In this country in the past, precisely from the mid-1950s onwards, 'vota-vuti' (colloquial Bangla for election) had been integral to the list of its many social festivities. The East Bengal legislative election in 1954 and the national one of 1970, and also that of 1965, which was national and a Presidential one, were viewed as great occasions of fanfare. In essence, those were, however, the fights of ballots. The jovial and folksy mood would prevail mostly in the rural elections, especially those held under the ambit of local government. People now above sixty can remember well the festive mood that dominated those local government elections in the 1960s.
The reason these scenarios come to mind is an observation made by the Centre for Policy Dialogue (CPD) in the capital the other day. Among many other issues on its agenda, distinguished fellow at the think tank --- Dr. Debapriya Bhattacharya, has picked an irksome poll-related issue. He observed that elections in this country were being held upon making 'big investments' by the candidates. According to him, "There are 'some people' who can manage their default loans and become eligible for the elections and there are may be 'some genuine entrepreneurs' who cannot do the same." What he was trying to impress upon was the point that eligible and honest candidates were not getting nomination as polls had become a big investment. "Some people have 'grabbed' rules and regulations of the money market for their own interests," Depapriya felt.
This has been the undeclared rule in the elections held over the last few decades in the independent country. To speak without mincing words, elections, be they local government-level or national, have long turned into a lucrative business. Tersely speaking, they can also be likened to a gambling of sorts. After spending hundreds and thousands of taka in campaigns and underhand poll-winning dealings, a prospective candidate might too get defeated. It's, however, a different episode, especially resulting from election manoeuvrings adopted by the members of cabals. These instances are rare. Seasoned candidates with backing from strong and influential quarters hardly fail to succeed in the race. Compared to these complications tainting today's elections, participating in the polls in the past emerged as performing a sacred national duty --- both on the part of candidates and voters.

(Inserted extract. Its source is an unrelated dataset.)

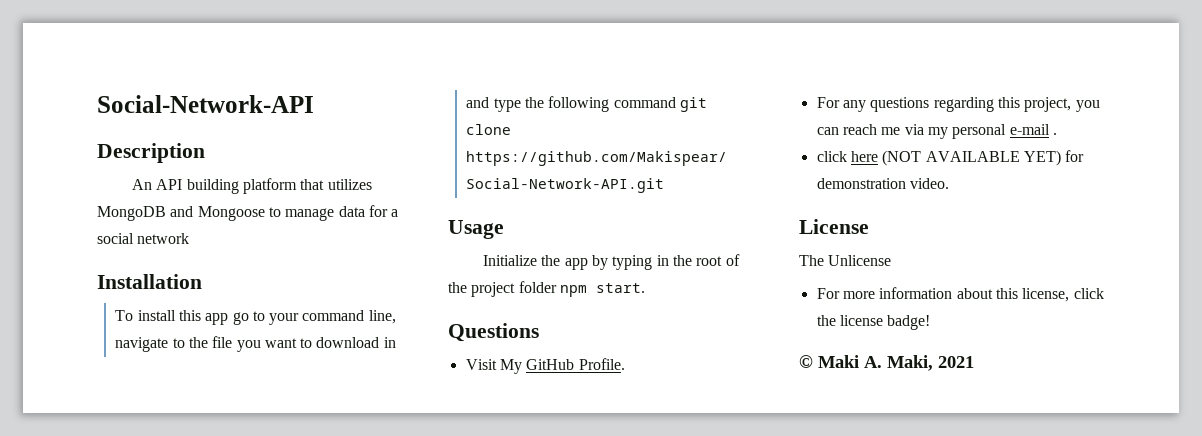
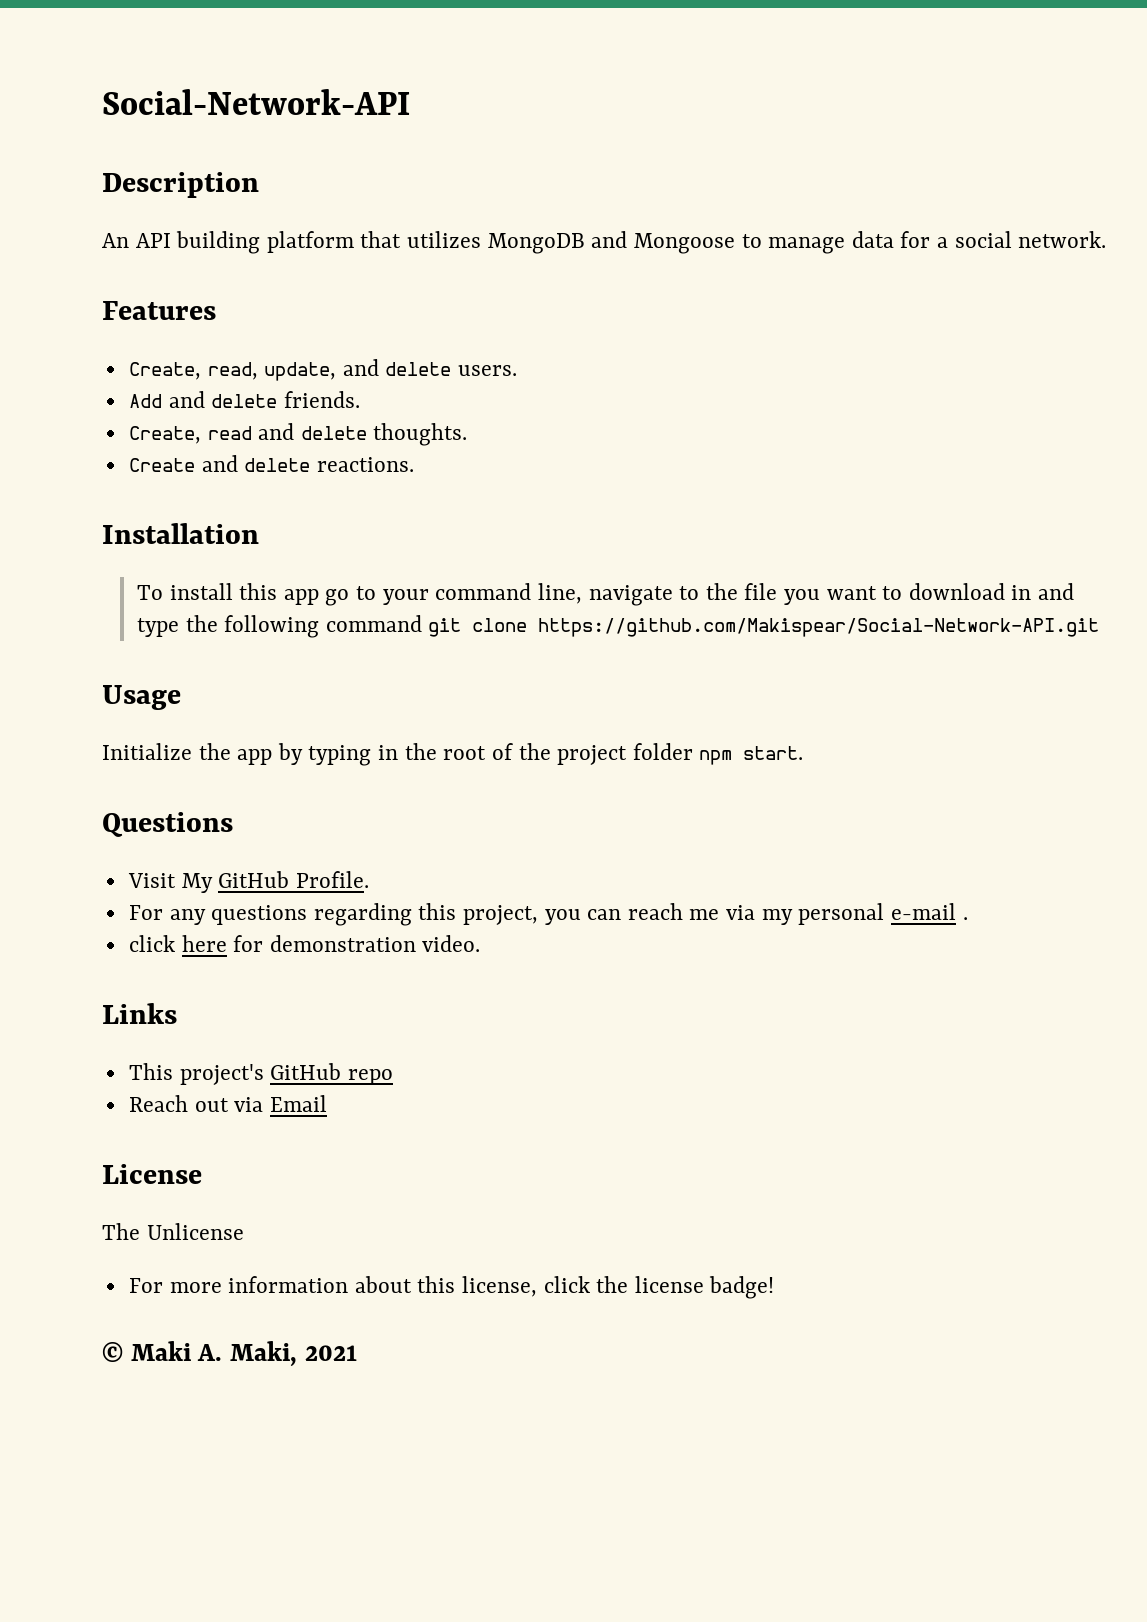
[137,233,190,244] network -> [1018,231,1107,248] [102,301,216,320] [128,359,518,381] [128,391,360,408] [128,423,468,446] [128,455,414,472] network. // Features // Create, read, update, and delete users. // Add and delete friends. // Create, read and delete thoughts. // Create and delete reactions.
[882,150,1061,166] (NOT AVAILABLE YET) -> (227, 943) none
(949, 183) none -> [102,1003,177,1024] [128,1063,393,1085] [128,1095,327,1112] // Links // This project's GitHub repo // Reach out via Email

It was an unalloyed simplicity which dominated election scenarios in the past. In fact, the very definition of poll festivity in the decades of the bygone days was different. In rural Bengal, acts of violence were not strange to people in the past. Clashes over land dispute and other contentious issues were common. In spite of these recurring hostilities, electoral rivalries would hardly be seen deteriorating into blood-spilling violence or senseless fatalities. To return to the pervasive atmosphere of warm joviality, elections in those days meant a few weeks' joyous campaigns in favour of the respective supporters' candidates. Although the people in the urban areas were used to loudspeakers mounted on horse-drawn carriages and rickshaws, the rural neighbourhoods would witness professionals using crude bullhorns to publicise candidates. The candidates had to do a lot of door-to-door walking in the villages. Elections, like also today, would emerge as proper occasions to do public relations. No other occasions could provide the broad opportunities to meet certain areas' people, meaning voters, personally and in a way that renewed the ebbing warmth in day-to-day ties. Largely innocuous treats through gossip sessions over tea or 'bidi' would also comprise the electoral festivity. These are the days of purchasing voters in exchange of money and different kinds of material favour, or coercing others into supporting a certain party or candidates. Compared to it, the 'voter-treats' of the past may appear inane to today's younger voters. The poll festivity used to reach its peak the days prior to the day of election. Dhaka and the other cities and towns were also no exception.
That the elections in the past were mostly free of the modern-day scourges had a lot to do with the politicians' 'clean image'. In the days of the past, one's direct involvement with politics would elicit spontaneous support and approval. They were viewed as persons worth holding in high esteem. For their selflessness and dedication to man and society, they were respected by people in general. Ranging from those at union levels to national spheres, politicians were able to carve out a place for themselves in the social set-up. How could it be otherwise? Those were the times of Sher-e-Bangla A.K. Fazlul Huq, Maulana Bhashani, Bangabandhu Sheikh Mujibur Rahman and many others. They entered politics with one single mission: Serving people. As a corollary, the institution of election could remain above all controversies. The path to the emergence of Bangladesh was created by the watershed national election of 1970. It has long been recognised that in the 23 years after the 1947 Partition, the election of 1970 is the most spontaneously participated, and free of the faintest of irregularities that mar today's polls.
The electoral culture in the country needs to be cleansed thoroughly. The extent to which the norms of national and other public polls have declined is appalling. Bangladesh is no extraordinary case. Less advanced and politically stunted countries in general are found mired in disputable and violent elections. Bangladesh, which takes pride in its pre-birth epic election, cannot let itself be overwhelmed by ills-ridden and rancour-filled polls.